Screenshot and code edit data
-- Opening Marker --
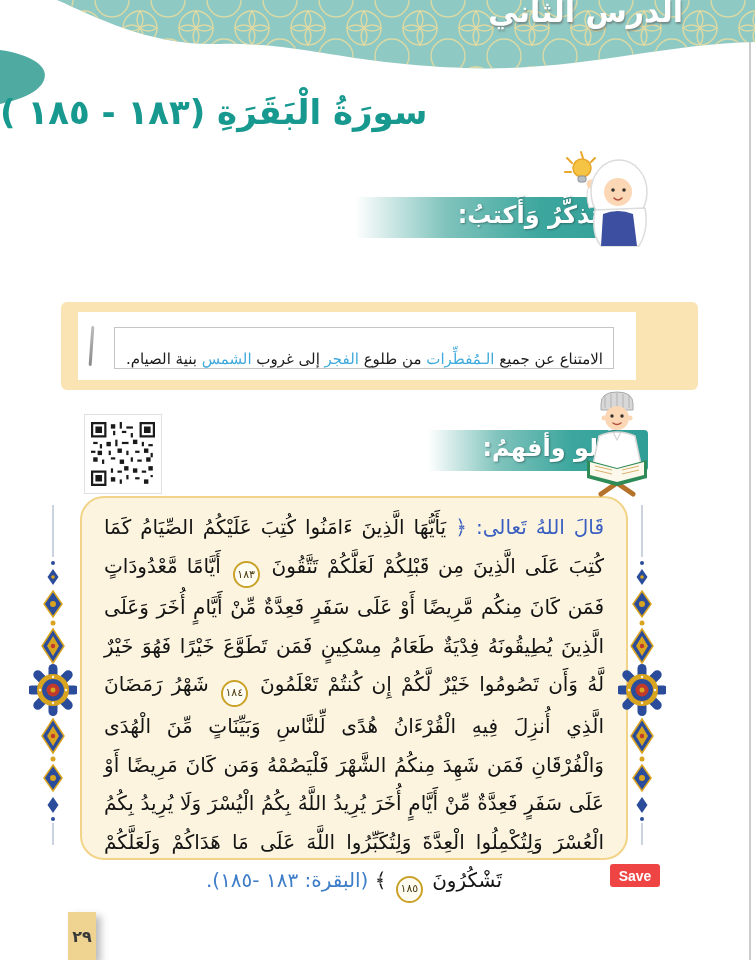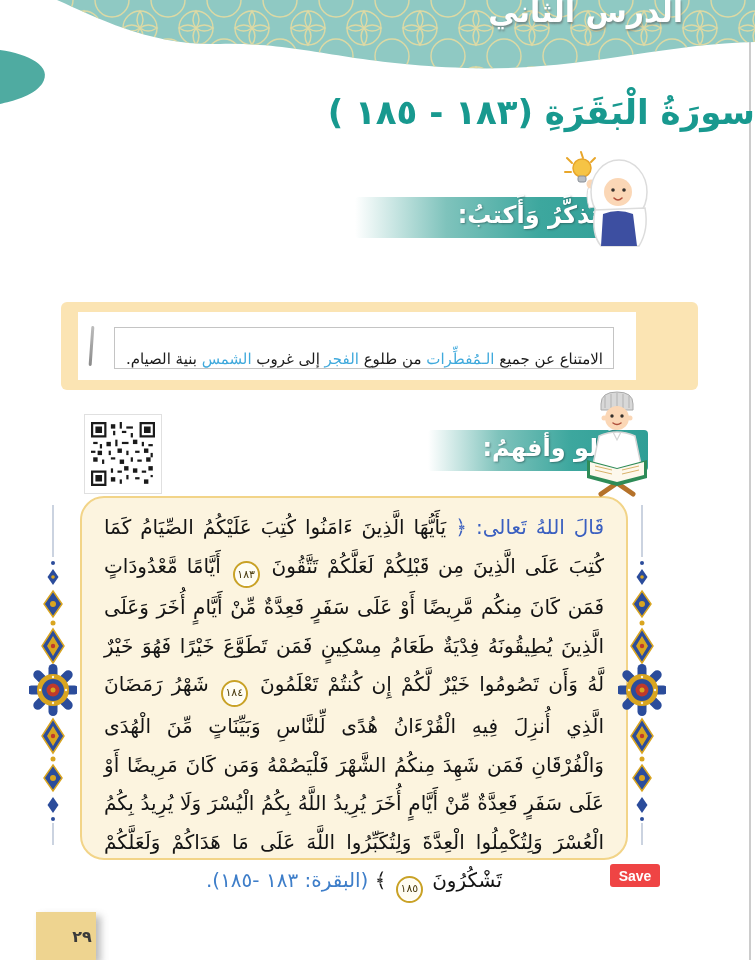--- a/index.html
+++ b/index.html
@@ -15,7 +15,7 @@
     font-weight:bold;text-shadow:1px 2px 2px rgba(90,90,90,.55);letter-spacing:1px;}
 
   
-  .surah-title{position:absolute;top:92px;left:0;width:100%;text-align:right;color:#18998F;
+  .surah-title{position:absolute;top:92px;left:0;width:100%;text-align:left;color:#18998F;
     font-size:34px;font-weight:bold;z-index:2;}
 
   

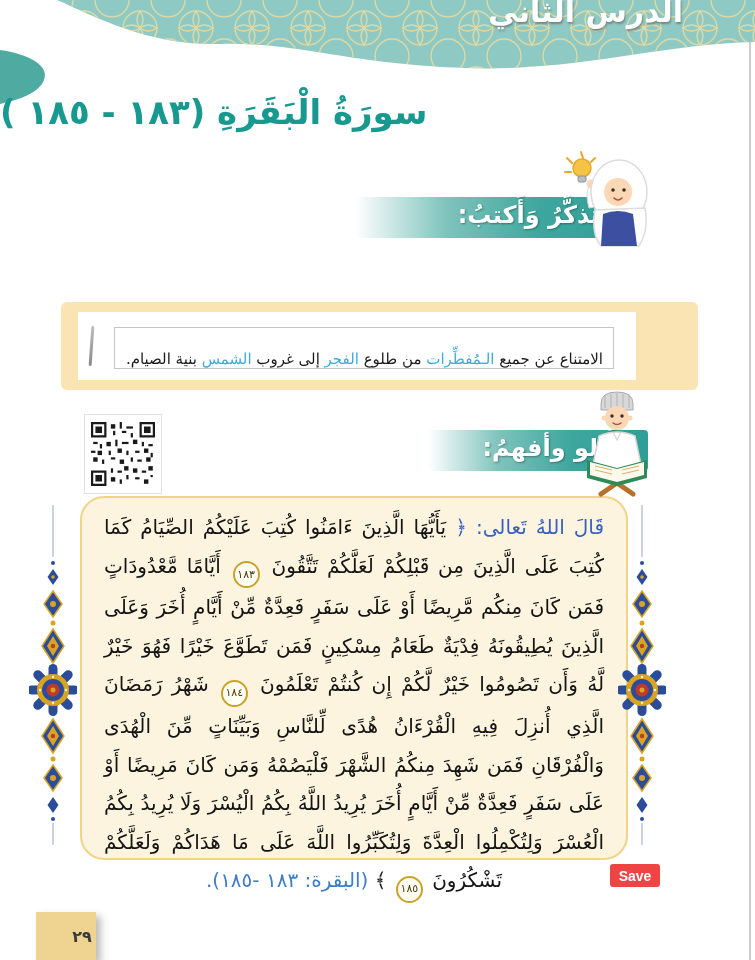--- a/index.html
+++ b/index.html
@@ -69,7 +69,7 @@
     font-family:"Liberation Sans",sans-serif;display:flex;align-items:center;justify-content:center;cursor:pointer;}
   .page-tab{position:absolute;right:659px;top:912px;width:28px;height:48px;background:#EED490;z-index:2;
     display:flex;align-items:center;justify-content:center;font-size:16px;font-weight:bold;color:#3a3a3a;
-    box-shadow:5px 4px 7px rgba(110,110,110,.45);padding-left:32px;}
+    box-shadow:5px 4px 7px rgba(110,110,110,.45);}
 </style>
 </head>
 <body>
-- Closing Marker --
▶ [Directions for this task]:
Write out the entries above word for word. Do not include the pictures.

▶ [Result of the exercise]:
--- a/index.html
+++ b/index.html
@@ -15,7 +15,7 @@
     font-weight:bold;text-shadow:1px 2px 2px rgba(90,90,90,.55);letter-spacing:1px;}
 
   
-  .surah-title{position:absolute;top:92px;left:0;width:100%;text-align:right;color:#18998F;
+  .surah-title{position:absolute;top:92px;left:0;width:100%;text-align:left;color:#18998F;
     font-size:34px;font-weight:bold;z-index:2;}
 
   

--- a/index.html
+++ b/index.html
@@ -69,7 +69,7 @@
     font-family:"Liberation Sans",sans-serif;display:flex;align-items:center;justify-content:center;cursor:pointer;}
   .page-tab{position:absolute;right:659px;top:912px;width:28px;height:48px;background:#EED490;z-index:2;
     display:flex;align-items:center;justify-content:center;font-size:16px;font-weight:bold;color:#3a3a3a;
-    box-shadow:5px 4px 7px rgba(110,110,110,.45);padding-left:32px;}
+    box-shadow:5px 4px 7px rgba(110,110,110,.45);}
 </style>
 </head>
 <body>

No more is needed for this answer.